NV43 was a very shrewd design in that respect, because it allowed NVIDIA to save some die space, and thus cost on a mid-range GPU. G70 follows in its footsteps, saving some die space that is not required, thanks to the way that the Fragment Crossbar 'load balances' the flow of pixels and texels to the array of pixel output engines.

We ran some single-texture fill rate tests on both a G70 and an NV45 at the same clock speeds of 400/1100MHz using software vertex shaders in an attempt to remove any effect that the increased vertex shader count might have on matters. When running a single-texture fill rate test, each pipeline is only given a single pixel/texel to work on in each clock cycle, meaning that the maximum theoretical fill rate that both G70 and NV45 can achieve when clocked at 400MHz is around 3200 Million Pixels per second.

Inside the GeForce 7800 GTX Diving inside G70
Note: NV45 is the PCI-Express version of NV40, and features the HSI bridge chip on the same packaging as the GPU.
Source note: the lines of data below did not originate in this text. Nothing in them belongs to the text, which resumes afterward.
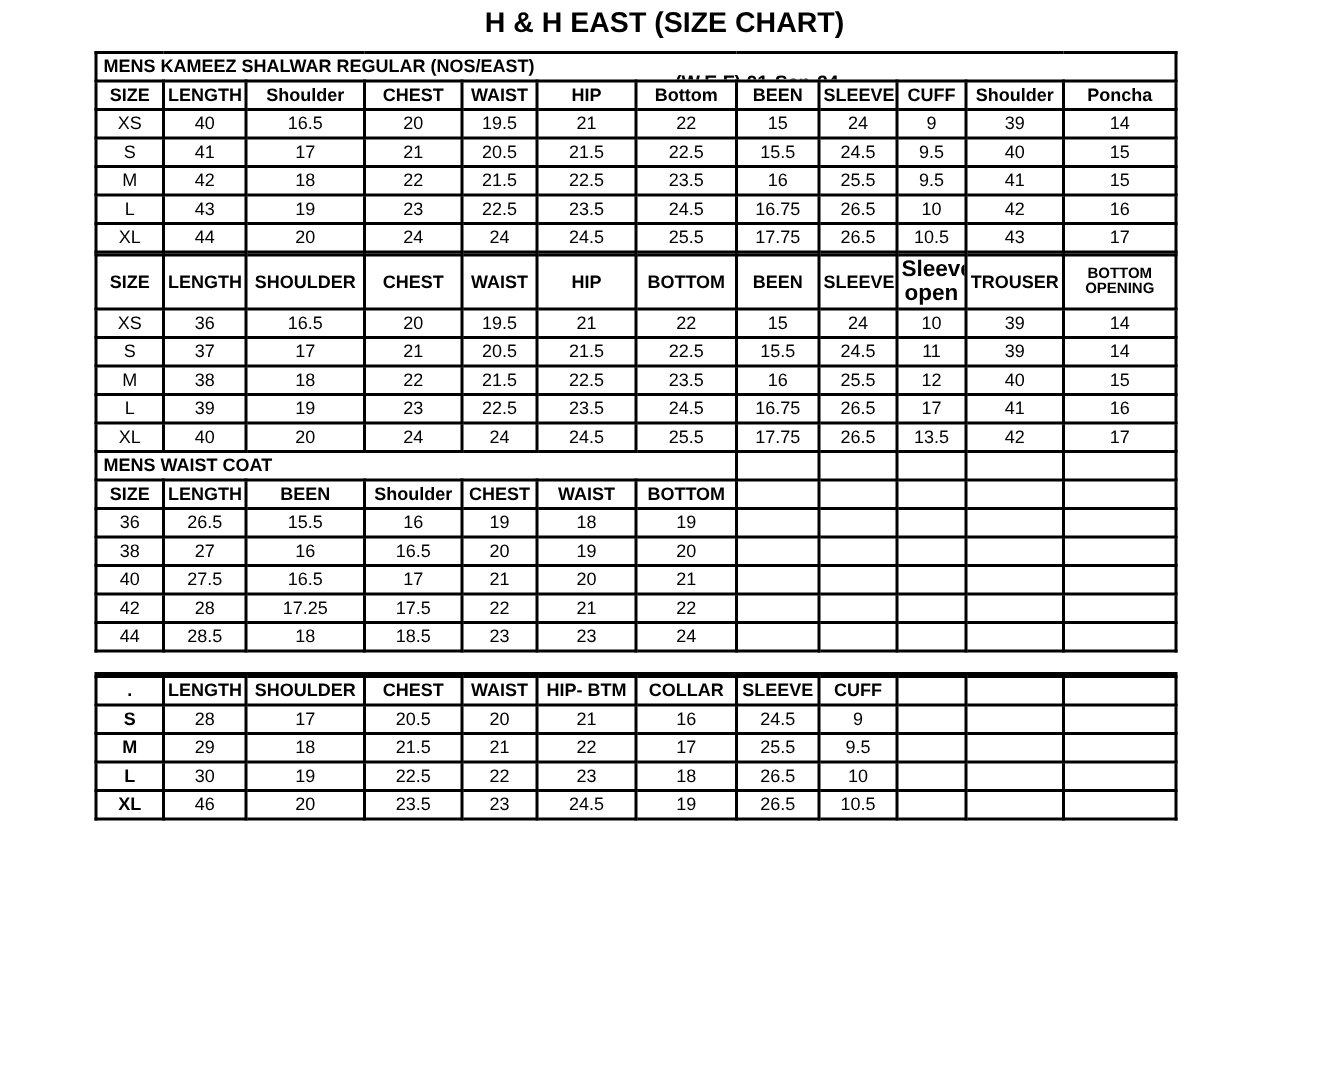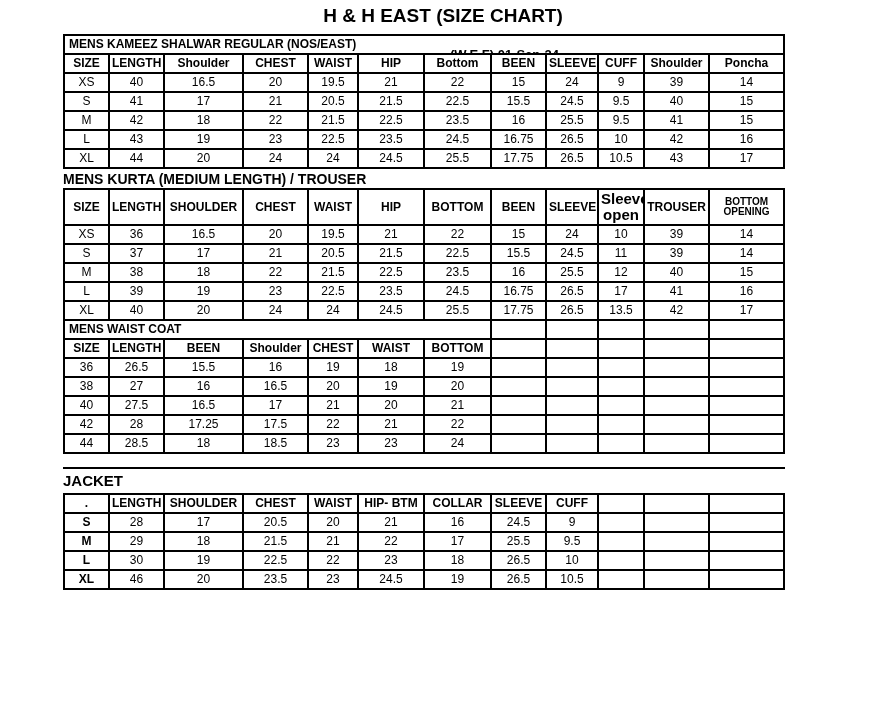--- a/index.html
+++ b/index.html
@@ -190,21 +190,20 @@
           <td>25.5</td>
           <td>17.75</td>
           <td>26.5</td>
           <td>10.5</td>
           <td>43</td>
           <td>17</td>
         </tr>
       </tbody>
   </table>
 
-  <div class="section-heading">MENS KURTA (MEDIUM LENGTH) / TROUSER</div>
 
   <table class="tbl">
     <colgroup>
       <col style="width:45px">
         <col style="width:55px">
         <col style="width:79px">
         <col style="width:65px">
       <col style="width:50px">
         <col style="width:66px">
         <col style="width:67px">
@@ -393,21 +392,20 @@
           <td></td>
           <td></td>
           <td></td>
           <td></td>
         </tr>
       </tbody>
   </table>
 
   <div class="divider"></div>
 
-  <div class="section-heading jacket-heading">JACKET</div>
 
   <table class="tbl">
     <colgroup>
       <col style="width:45px">
         <col style="width:55px">
         <col style="width:79px">
         <col style="width:65px">
       <col style="width:50px">
         <col style="width:66px">
         <col style="width:67px">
As you can see, the GPU's fill rate does not improve dramatically if you only take the fact that there is a 50% increase in the number of internal 'pixel pipelines'. However, the efficiency of each pixel output engine has gone up by around 9%, meaning that the pixel output engines are doing more work per clock cycle due to the way that the Fragment Crossbar ensures that each pixel output engine is working as much as possible – idle silicon is wasted silicon, right? That is the logic that NVIDIA have taken with GPU design, and we believe that ATI's upcoming R520 will also follow the same logic in that the pixel output engines will be orthogonal in relation to the pixel shader quads.